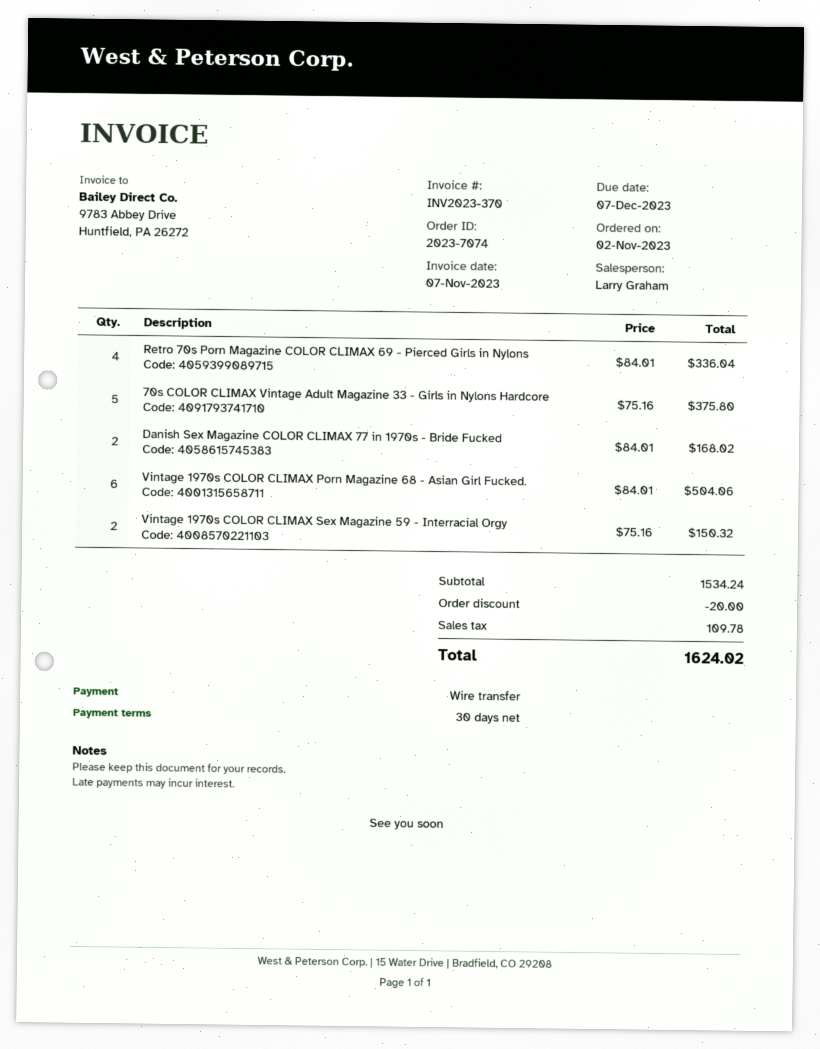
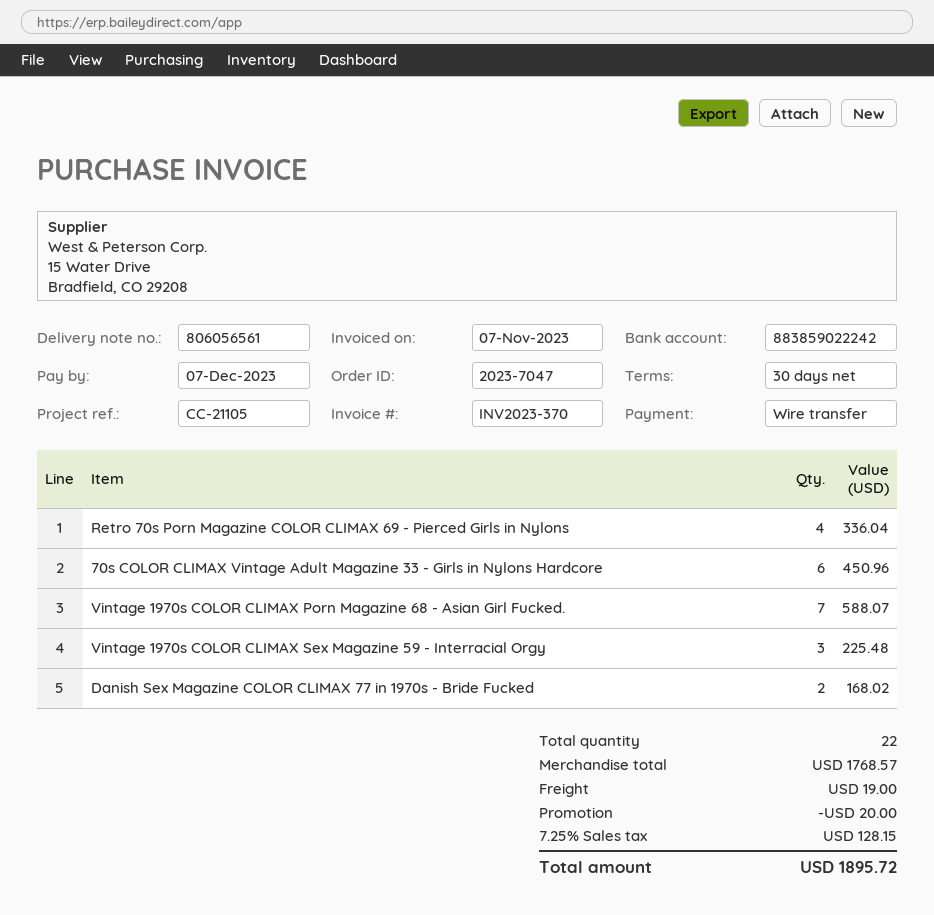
order number: 2023-7074 -> 2023-7047
70s COLOR CLIMAX Vintage Adult Magazine 33 - Girls in Nylons Hardcore: 5 for 375.80 -> 6 for 450.96
Vintage 1970s COLOR CLIMAX Porn Magazine 68 - Asian Girl Fucked.: 6 for 504.06 -> 7 for 588.07
Vintage 1970s COLOR CLIMAX Sex Magazine 59 - Interracial Orgy: 2 for 150.32 -> 3 for 225.48
subtotal: 1534.24 -> 1768.57
shipping: none -> 19.00
tax: 109.78 -> 128.15
total: 1624.02 -> 1895.72

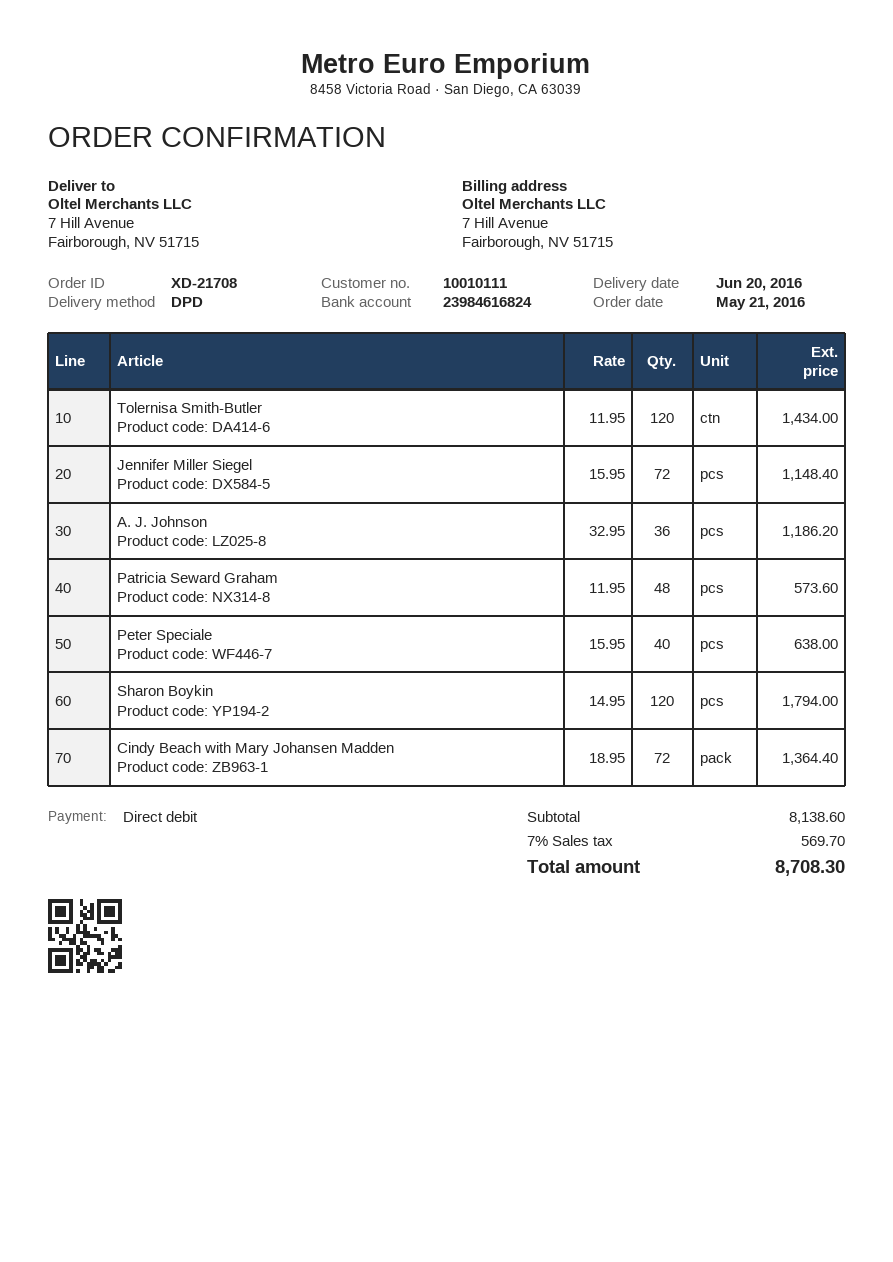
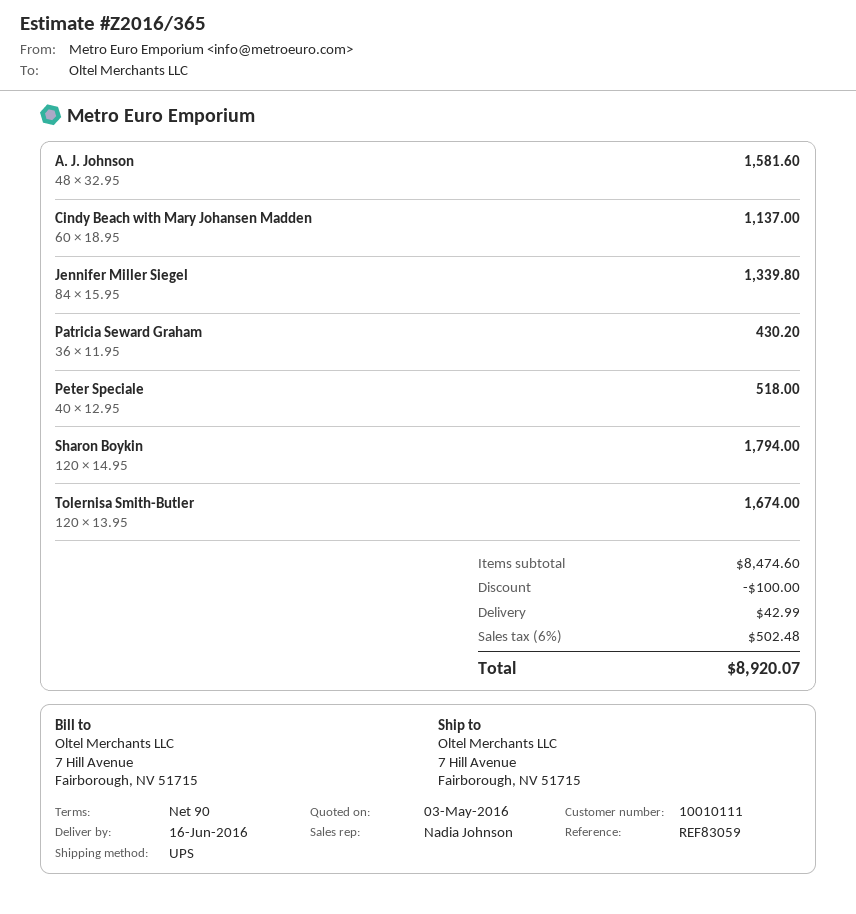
delivery date: 2016-06-20 -> 2016-06-16
shipping method: DPD -> UPS
Tolernisa Smith-Butler: 120 x 11.95 = 1434.00 -> 120 x 13.95 = 1674.00
Jennifer Miller Siegel: 72 x 15.95 = 1148.40 -> 84 x 15.95 = 1339.80
A. J. Johnson: 36 x 32.95 = 1186.20 -> 48 x 32.95 = 1581.60
Patricia Seward Graham: 48 x 11.95 = 573.60 -> 36 x 11.95 = 430.20
Peter Speciale: 40 x 15.95 = 638.00 -> 40 x 12.95 = 518.00
Cindy Beach with Mary Johansen Madden: 72 x 18.95 = 1364.40 -> 60 x 18.95 = 1137.00
subtotal: 8138.60 -> 8474.60
discount: none -> 100.00
shipping: none -> 42.99
tax: 7% = 569.70 -> 6% = 502.48
total: 8708.30 -> 8920.07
============================================================
ASSIGNMENT — The answer should contain nothing except the lines from the one with "A. J. Johnson: 36" to the end of the material above, each given again exactly.

EXPECTED ANSWER —
A. J. Johnson: 36 x 32.95 = 1186.20 -> 48 x 32.95 = 1581.60
Patricia Seward Graham: 48 x 11.95 = 573.60 -> 36 x 11.95 = 430.20
Peter Speciale: 40 x 15.95 = 638.00 -> 40 x 12.95 = 518.00
Cindy Beach with Mary Johansen Madden: 72 x 18.95 = 1364.40 -> 60 x 18.95 = 1137.00
subtotal: 8138.60 -> 8474.60
discount: none -> 100.00
shipping: none -> 42.99
tax: 7% = 569.70 -> 6% = 502.48
total: 8708.30 -> 8920.07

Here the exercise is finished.